Count the lines in the entries below that include the word "none". Give nothing but the number.
AVAILABLE RECORDS START
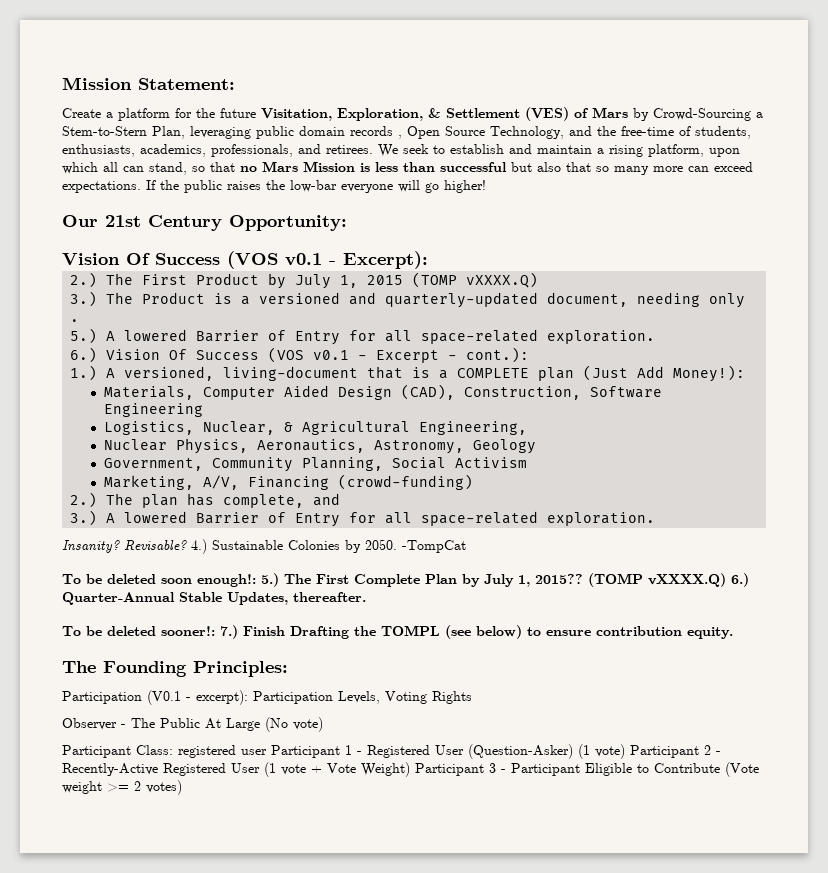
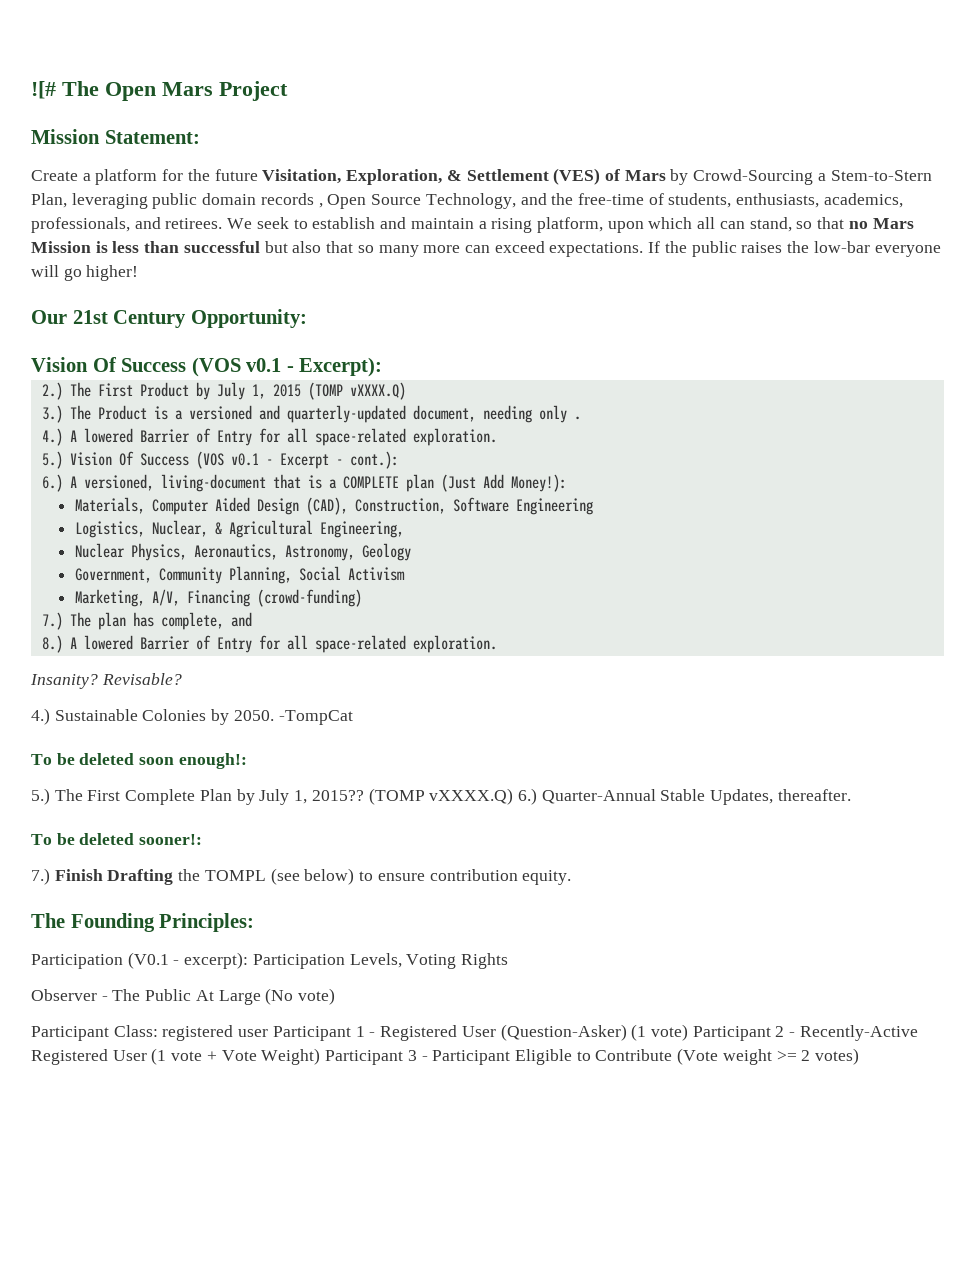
(62, 83) none -> [31,81,288,101] ![# The Open Mars Project //
[70,328,656,345] [70,347,98,363] 5.) A lowered Barrier of Entry for all space-related exploration. // 6.) -> [41,428,497,446] [41,451,63,469] 4.) A lowered Barrier of Entry for all space-related exploration. // 5.)
[70,365,98,381] 1.) -> [41,474,63,492] 6.)
[70,492,98,508] 2.) -> [41,612,63,630] 7.)
[70,510,98,526] 3.) -> [41,635,63,653] 8.)
(187, 545) none -> (182, 679) //
(256, 580) none -> (247, 761) //
(215, 631) none -> (203, 839) //

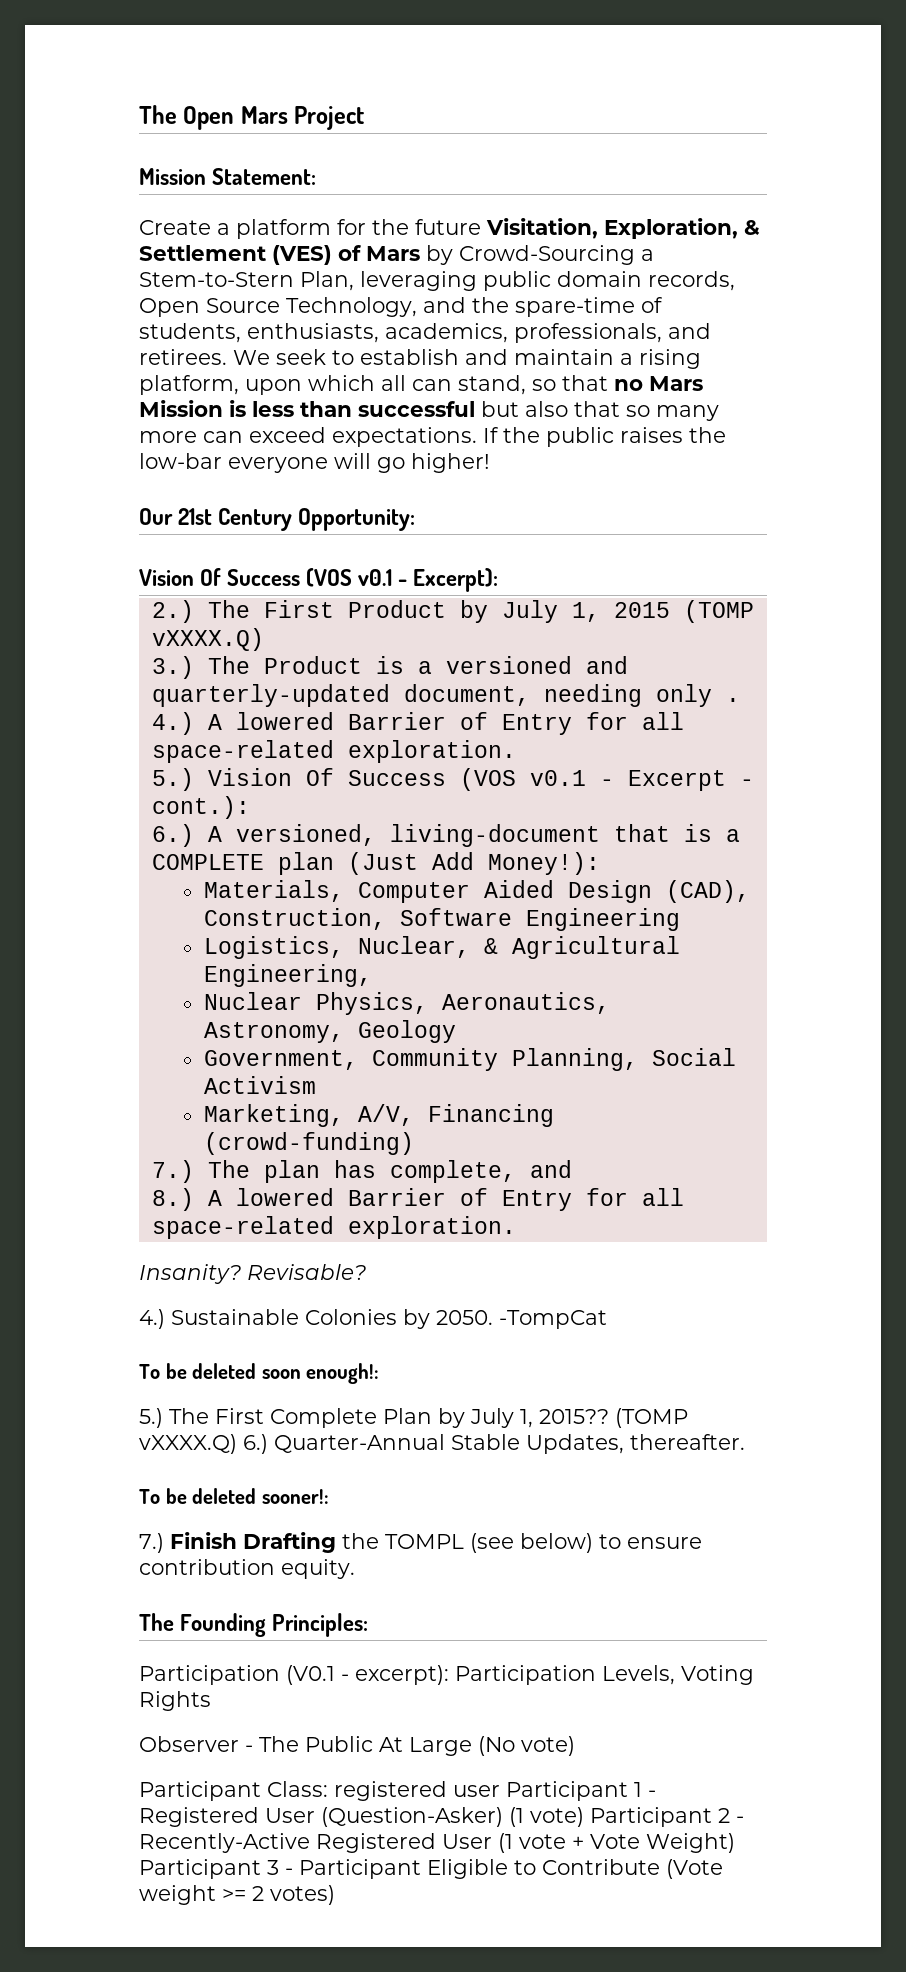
[31,81,56,99] ![# -> (139, 114) none
[260,193,323,208] records , -> [648,271,735,291] records,
[577,193,644,205] free-time -> [515,297,635,317] spare-time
AVAILABLE RECORDS END
■ **EXERCISE ANSWER**:
5